Il y a eu toute une polémique avec une série de suicides survenus l’an passé. Les causes sont multifactorielles. La médecine est une discipline très lourde et dense. Exactement comme en France, où il y a également déjà eu des suicides d’étudiants en médecine.

Aujourd’hui je rentre en 5ème année de médecine. Je me bats pour que nous ayons la même préparation qu’en France à l’épreuve des ECN. Une plateforme d’entraînement aux ECN a éte mise en place il y a trois ans mais nous n’y avons pas accès. Elle est réservée aux étudiants des facultés françaises. C’est injuste d’autant que l’examen est ouvert à tous les candidats européens. Les étudiants arrivent le jour J et découvrent la plateforme, alors qu’il s’agit de l’examen le plus important de leur vie.

 

J’ai rencontré le Président de la République

Cela fait deux ans que l’on multiplie les démarches. En tant que présidente de la Corporation des étudiants français en médecine de Cluj, j’ai rencontré le président de l’Ordre, des conseillers des ministères de la Santé et de l’Enseignement Supérieur. J’ai rencontré le Président de la République la semaine dernière alors qu’il était en visite d’Etat en Roumanie. On lui a remis une lettre concernant notre demande d’accès à la plateforme. Il semblait au courant du problème.
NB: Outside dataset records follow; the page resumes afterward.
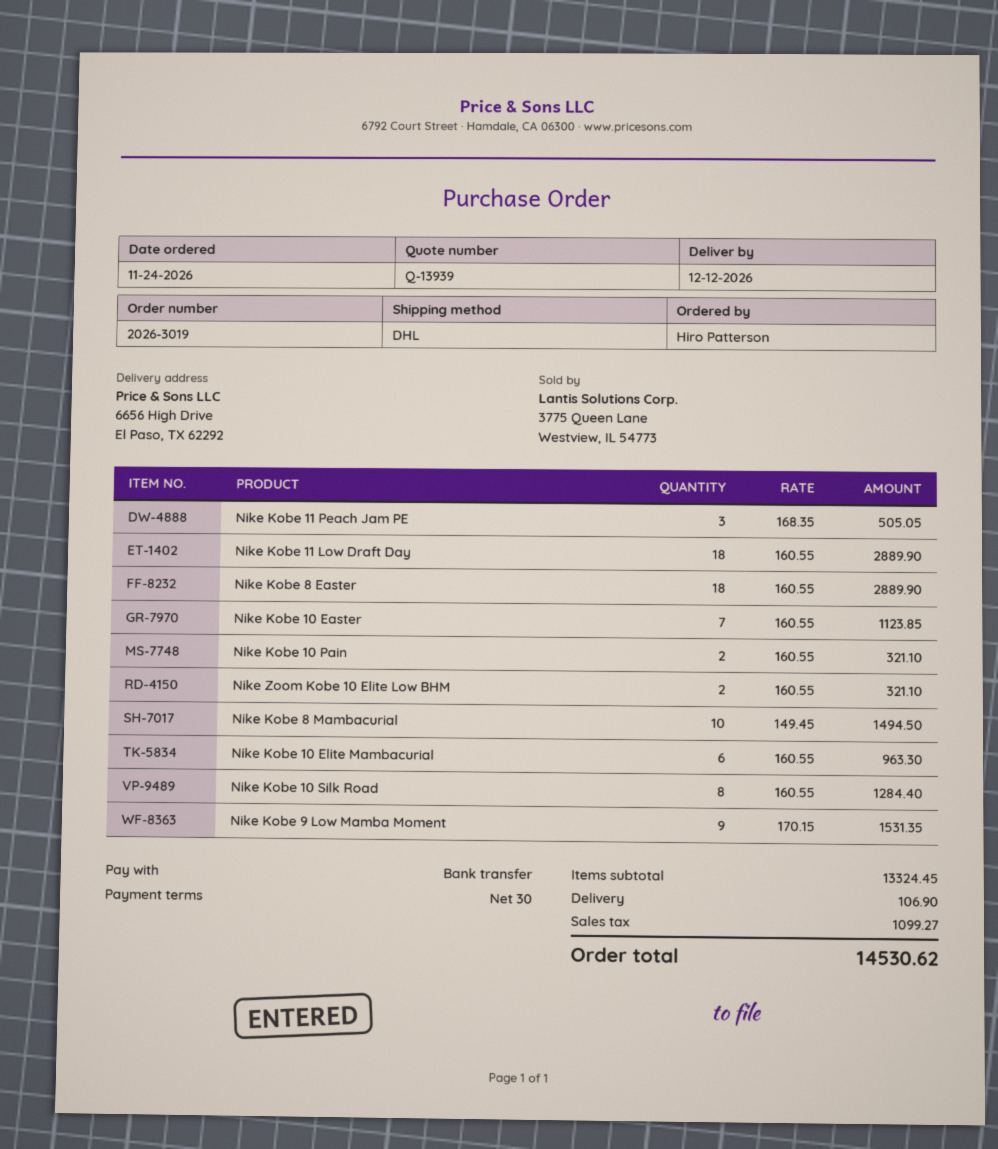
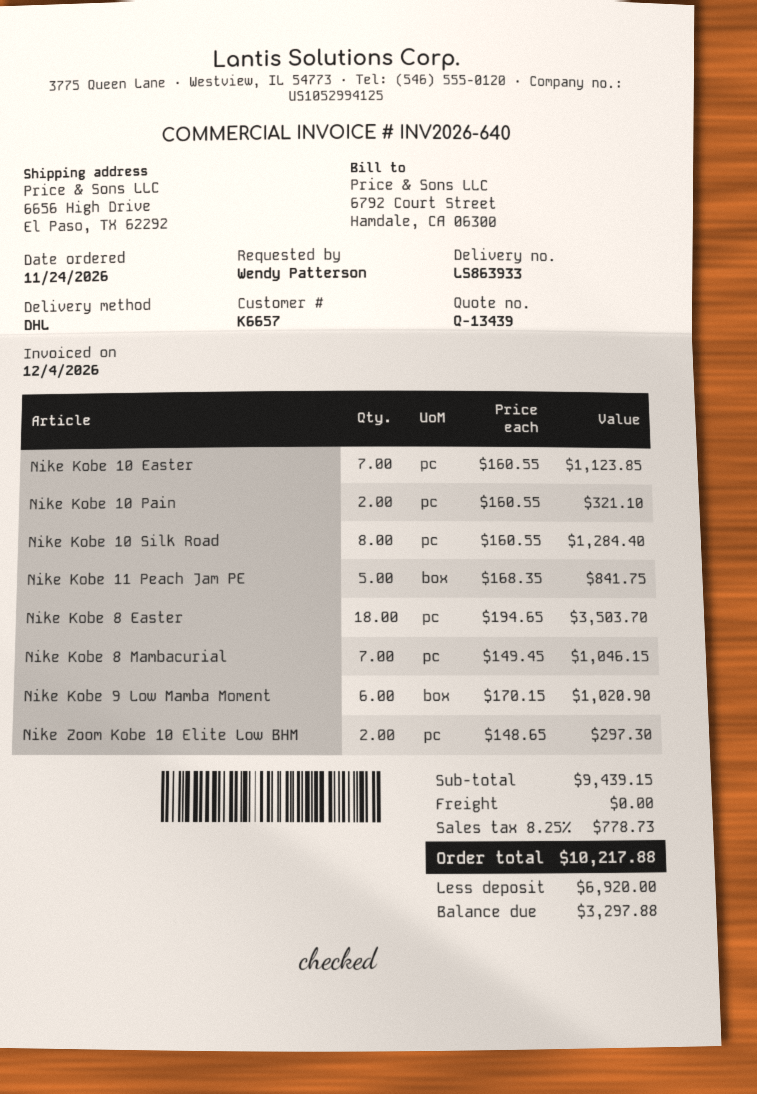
quote number: Q-13939 -> Q-13439
ordered by: Hiro Patterson -> Wendy Patterson
Nike Kobe 11 Peach Jam PE: 3 x 168.35 = 505.05 -> 5 x 168.35 = 841.75
Nike Kobe 11 Low Draft Day: 18 x 160.55 = 2889.90 -> none
Nike Kobe 8 Easter: 18 x 160.55 = 2889.90 -> 18 x 194.65 = 3503.70
Nike Zoom Kobe 10 Elite Low BHM: 2 x 160.55 = 321.10 -> 2 x 148.65 = 297.30
Nike Kobe 8 Mambacurial: 10 x 149.45 = 1494.50 -> 7 x 149.45 = 1046.15
Nike Kobe 10 Elite Mambacurial: 6 x 160.55 = 963.30 -> none
Nike Kobe 9 Low Mamba Moment: 9 x 170.15 = 1531.35 -> 6 x 170.15 = 1020.90
subtotal: 13324.45 -> 9439.15
shipping: 106.90 -> 0.00
tax: 1099.27 -> 778.73
total: 14530.62 -> 10217.88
Certains articles ont fait le buzz l’an dernier au sujet d’étudiants qui n’avaient pas le niveau après les ECN, mais il y a aussi beaucoup d’étudiants pour lesquels ça se passe très bien et dont personne ne parle. Beaucoup d’étudiants décident d’ailleurs de faire FFI (Faisant fonction d’interne) pendant quelques mois avant de commencer l’internat.

C’est sûr qu’il y a une différence entre les systèmes de soins roumains et français. Ca n’est pas une question de théorie. De ce point de vue-là, il n’y a aucun souci. La faculté de Cluj est même la meilleure de Roumanie. Mais il n’y a pas la même accessibilité aux soins en Roumanie et ça joue sur tout le système de l’hôpital. La France est le seule pays en Europe à donner autant d’autonomie à ses élèves pendant l’externat. C’est moins notre cas en Roumanie. Cela se ressent au début de l’internat. Ceux qui ont fait leurs études en France sont plus autonomes. Nous, nous avons besoin d’un temps d’adaptation. D’ailleurs tous les étudiants ne veulent pas forcément revenir en France. Certains restent en Roumanie ou vont ailleurs en Europe comme en Allemagne par exemple. Ils sont bien mieux accueillis que dans l’Hexagone.

 

Si c’était à refaire je le referais

Moi je souhaite revenir en France. J’ai signé en fin de deuxième année un contrat avec le département de la Sarthe. Cela m’a permis d’obtenir une bourse de 25 200 euros, mensualisés jusqu’à la fin de mes études. En échange je m’engage à m’installer dans le département pendant 5 ans au minimum dans une maison pluridisciplinaire avec au moins 50% d’exercice libéral. C’est intéressant parce que cela me permettra de travailler aussi à l’hôpital si je le souhaite. M’installer 5 ans dans la Sarthe ne me fait pas peur après plusieurs années passées en Roumanie. C’est un joli département.

Cette expérience en Roumanie a été très importante. Si c’était à refaire je le referais. Cela m’a permis d’avoir un avis plus humble sur la médecine. Beaucoup râlent après le système de soins français, ça n’est pas le cas des étudiants de Cluj. En Roumanie nous étions les ambassadeurs de la France et à notre retour en France nous serons les ambassadeurs de la Roumanie. Ça me va.”